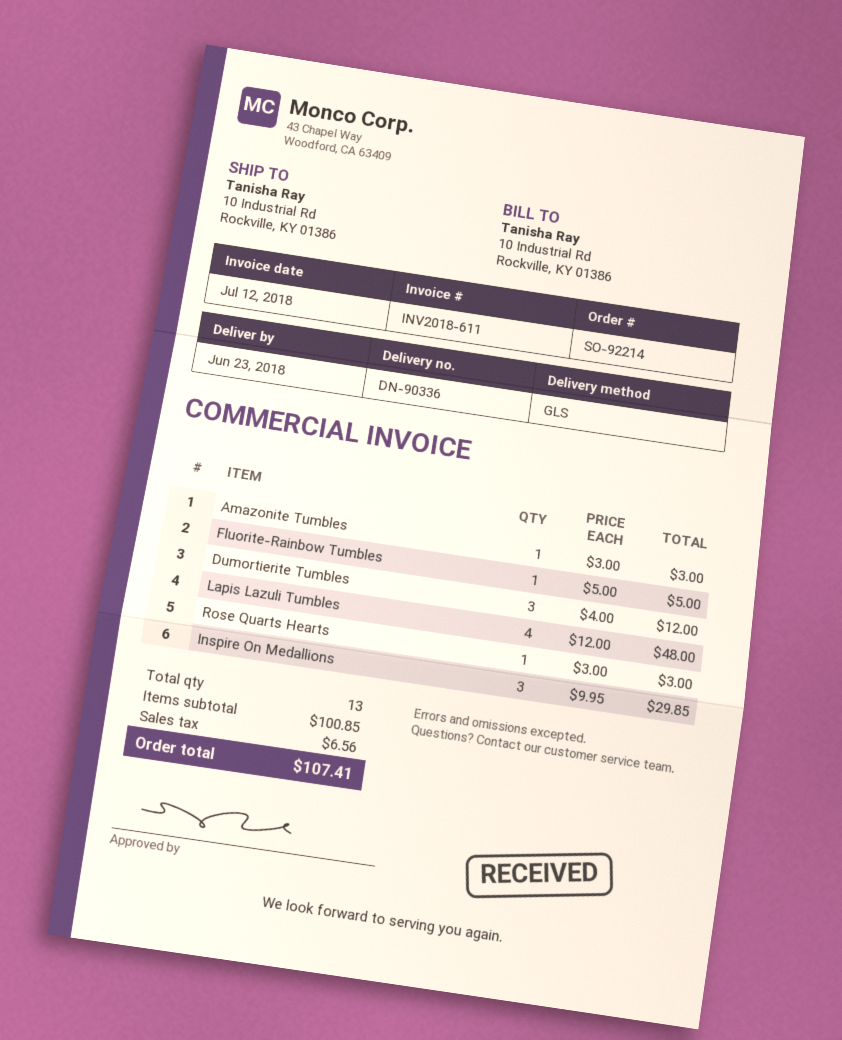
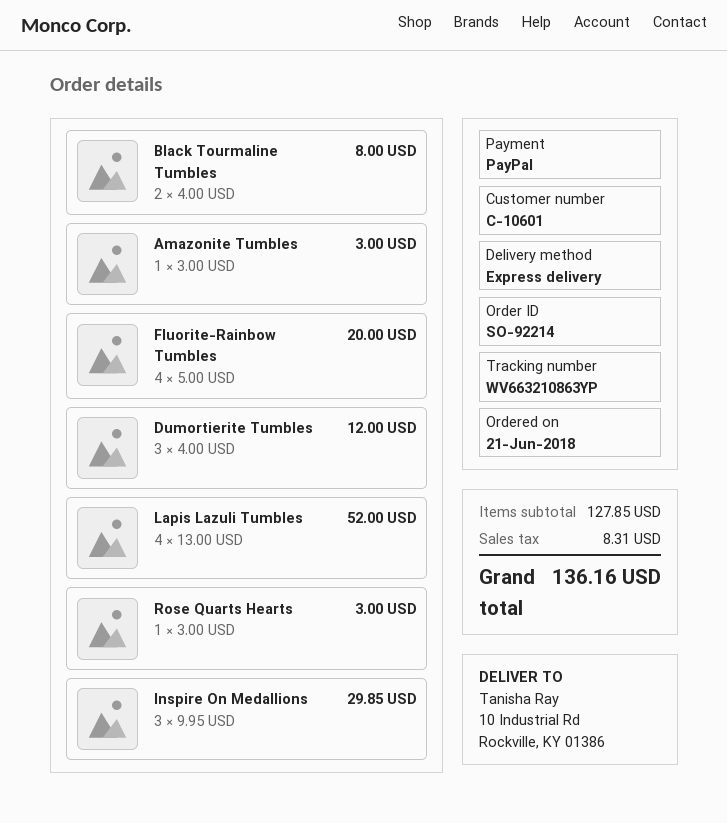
shipping method: GLS -> express
Fluorite-Rainbow Tumbles: 1 x 5.00 = 5.00 -> 4 x 5.00 = 20.00
Lapis Lazuli Tumbles: 4 x 12.00 = 48.00 -> 4 x 13.00 = 52.00
Black Tourmaline Tumbles: none -> 2 x 4.00 = 8.00
subtotal: 100.85 -> 127.85
tax: 6.56 -> 8.31
total: 107.41 -> 136.16

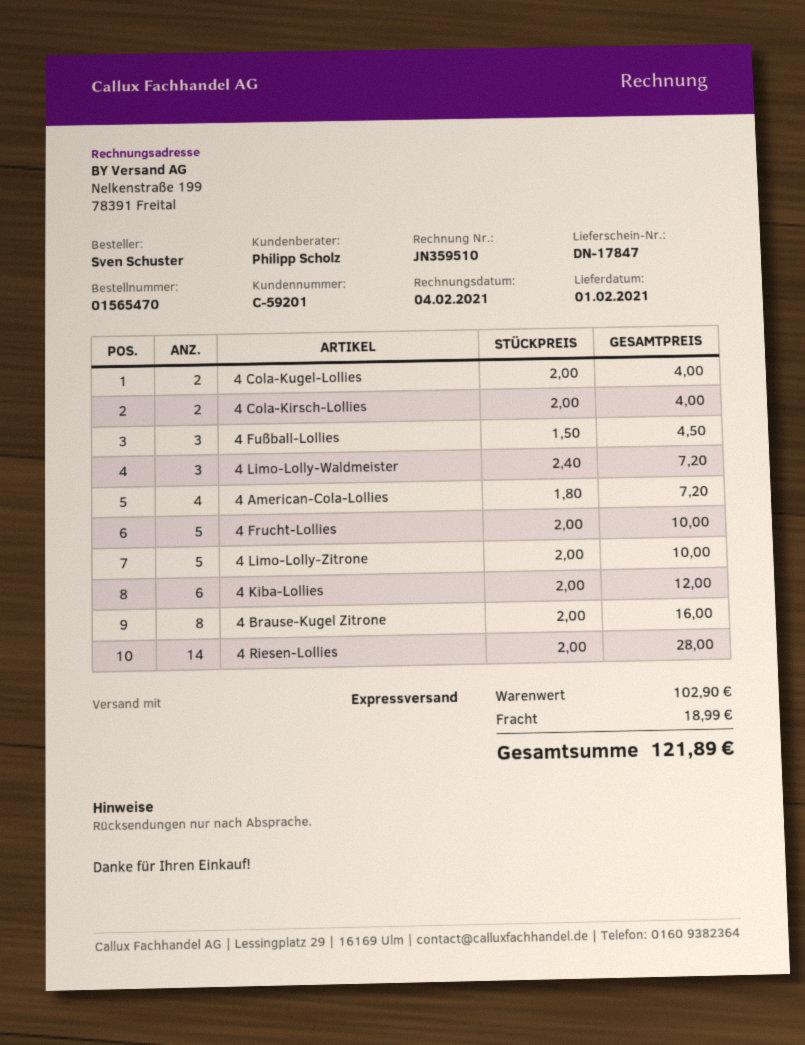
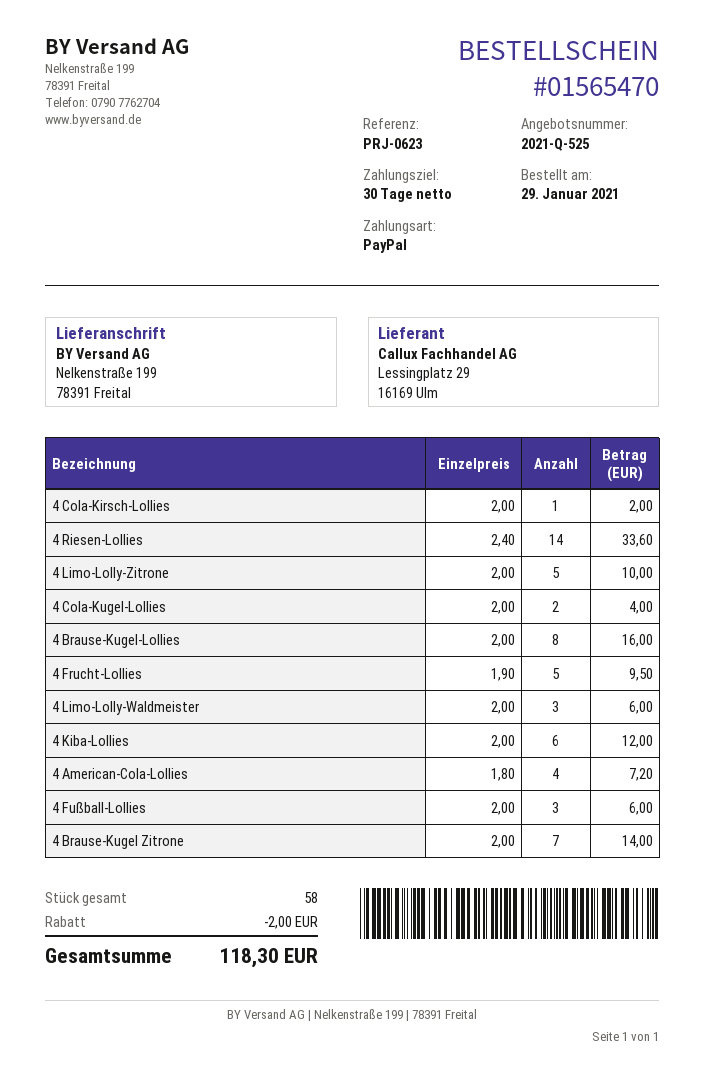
4 Cola-Kirsch-Lollies: 2 x 2.00 = 4.00 -> 1 x 2.00 = 2.00
4 Fußball-Lollies: 3 x 1.50 = 4.50 -> 3 x 2.00 = 6.00
4 Limo-Lolly-Waldmeister: 3 x 2.40 = 7.20 -> 3 x 2.00 = 6.00
4 Frucht-Lollies: 5 x 2.00 = 10.00 -> 5 x 1.90 = 9.50
4 Brause-Kugel Zitrone: 8 x 2.00 = 16.00 -> 7 x 2.00 = 14.00
4 Riesen-Lollies: 14 x 2.00 = 28.00 -> 14 x 2.40 = 33.60
4 Brause-Kugel-Lollies: none -> 8 x 2.00 = 16.00
discount: none -> 2.00
shipping: 18.99 -> none
total: 121.89 -> 118.30

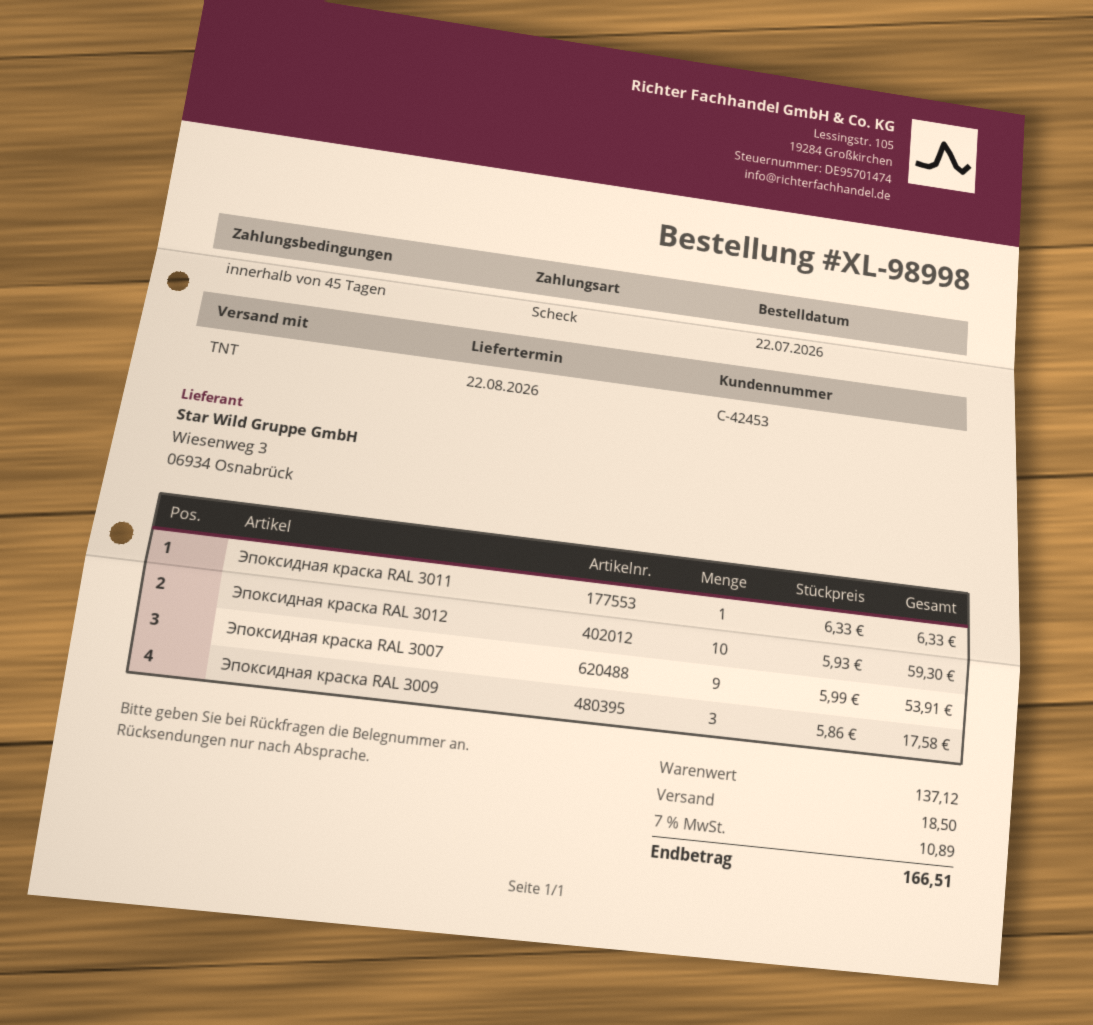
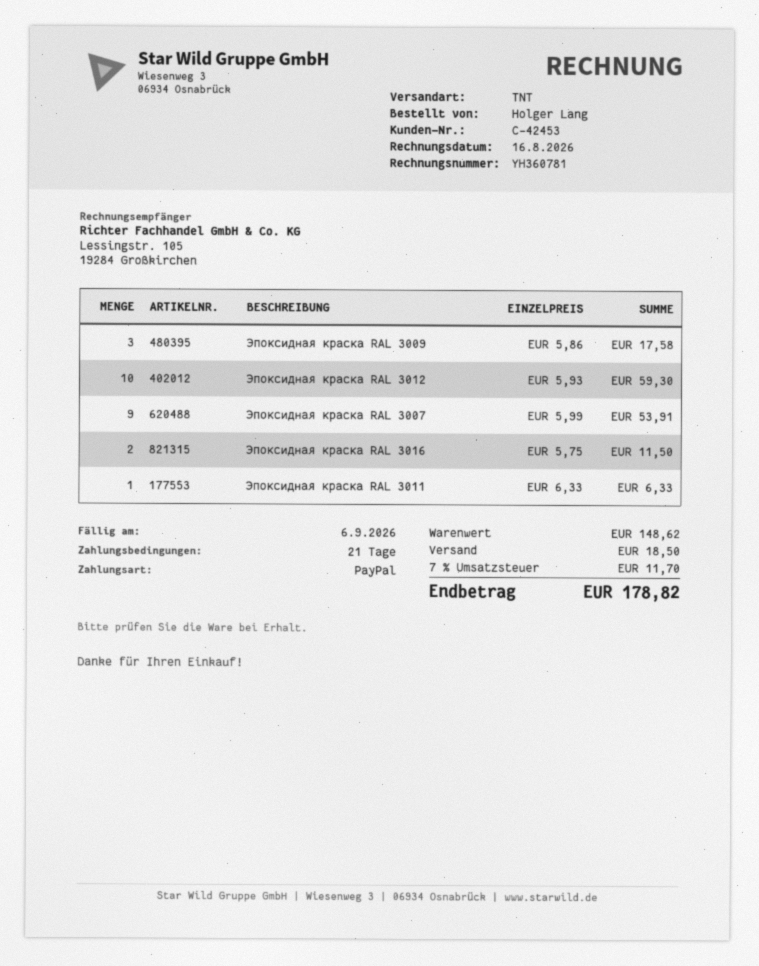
payment terms: 45 days -> 21 days
payment method: cheque -> PayPal
Эпоксидная краска RAL 3016: none -> 2 x 5.75 = 11.50
subtotal: 137.12 -> 148.62
tax: 7% = 10.89 -> 7% = 11.70
total: 166.51 -> 178.82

· · · · ·

GOAL OF THE EXERCISE
Filter the lines above, keeping and copying those that contain "subtotal".

RESULT OF THIS TASK
subtotal: 100.85 -> 127.85
subtotal: 137.12 -> 148.62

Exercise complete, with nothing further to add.